La figura fue hallada escondida detrás de un árbol en la intersección de calle Güemes y 25 de Mayo. Sin que se conozca la identidad de quién la colocó allí, el lugar se convirtió rápidamente en un improvisado altar de fe, oraciones y muestras de respeto por parte de los transeúntes.
Una escena cargada de fe y desconcierto sorprendió a los vecinos que transitaban por las calles del microcentro sanjuanino. Una imagen de la Virgen del Valle apareció de forma inesperada sobre la vereda de calle Güemes, a escasos metros del cruce con 25 de Mayo, generando la inmediata curiosidad de transeúntes, comerciantes y automovilistas.
La pequeña efigie fue descubierta resguardada detrás del tronco de un árbol. Hasta el momento se desconoce por completo la identidad de la persona que la trasladó hasta el lugar o el motivo exacto de su ubicación en la vía pública. Un vecino y devoto que fue de los primeros en advertirla relató a medios locales que la imagen ha permanecido intacta desde su hallazgo: «No sé quién la trajo o cómo llegó, pero nadie la toca», afirmó sobre el respeto con el que la comunidad ha recibido su presencia.

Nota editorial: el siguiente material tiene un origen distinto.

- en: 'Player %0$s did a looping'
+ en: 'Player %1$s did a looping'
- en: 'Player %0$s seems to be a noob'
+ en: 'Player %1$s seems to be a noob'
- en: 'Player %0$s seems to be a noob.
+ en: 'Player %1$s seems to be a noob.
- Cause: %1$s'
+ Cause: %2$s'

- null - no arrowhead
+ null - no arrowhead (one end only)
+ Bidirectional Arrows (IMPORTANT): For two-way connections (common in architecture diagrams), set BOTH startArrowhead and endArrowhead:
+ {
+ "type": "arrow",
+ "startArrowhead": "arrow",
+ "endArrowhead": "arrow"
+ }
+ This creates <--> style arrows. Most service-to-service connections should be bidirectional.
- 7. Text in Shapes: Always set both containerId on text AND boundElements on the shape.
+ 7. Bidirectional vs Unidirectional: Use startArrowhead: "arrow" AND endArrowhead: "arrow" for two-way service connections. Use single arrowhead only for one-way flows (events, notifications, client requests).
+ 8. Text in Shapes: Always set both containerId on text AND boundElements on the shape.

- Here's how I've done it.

Punto de encuentro, muestras de fe y el significado de la advocación mariana
Con el correr de las horas, el tramo de la vereda se transformó de manera espontánea en un espacio de veneración. Decenas de personas que caminan a diario por la zona bancaria y comercial se detienen al verla para elevar oraciones, contemplarla unos minutos, persignarse antes de continuar su rutina o dejar muestras de agradecimiento.
La Virgen del Valle representa una de las advocaciones marianas más icónicas y veneradas de la Argentina, cuyo centro principal de culto se sitúa en la provincia de Catamarca. La tradición histórica marca que su imagen original fue hallada entre los siglos XVI y XVII en las grutas de la Sierra de Ancasti, transformándose con el tiempo en un emblema nacional de protección y esperanza. Mientras el misterio sobre su llegada permanece sin resolver, la figura continúa firme en la vereda céntrica, convocando la fe de los fieles sanjuaninos.